== Source records ==
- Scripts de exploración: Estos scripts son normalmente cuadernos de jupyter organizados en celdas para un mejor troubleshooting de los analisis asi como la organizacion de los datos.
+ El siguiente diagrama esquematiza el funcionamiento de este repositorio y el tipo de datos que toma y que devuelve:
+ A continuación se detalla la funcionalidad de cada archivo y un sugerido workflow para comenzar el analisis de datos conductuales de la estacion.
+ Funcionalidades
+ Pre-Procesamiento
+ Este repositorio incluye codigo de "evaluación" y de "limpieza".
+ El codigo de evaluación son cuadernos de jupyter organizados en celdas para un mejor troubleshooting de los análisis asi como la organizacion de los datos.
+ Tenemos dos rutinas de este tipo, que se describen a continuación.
===
#### What to do:
Print the material word for word, with nothing left out.

#### Expected answer:
- Scripts de exploración: Estos scripts son normalmente cuadernos de jupyter organizados en celdas para un mejor troubleshooting de los analisis asi como la organizacion de los datos.
+ El siguiente diagrama esquematiza el funcionamiento de este repositorio y el tipo de datos que toma y que devuelve:
+ A continuación se detalla la funcionalidad de cada archivo y un sugerido workflow para comenzar el analisis de datos conductuales de la estacion.
+ Funcionalidades
+ Pre-Procesamiento
+ Este repositorio incluye codigo de "evaluación" y de "limpieza".
+ El codigo de evaluación son cuadernos de jupyter organizados en celdas para un mejor troubleshooting de los análisis asi como la organizacion de los datos.
+ Tenemos dos rutinas de este tipo, que se describen a continuación.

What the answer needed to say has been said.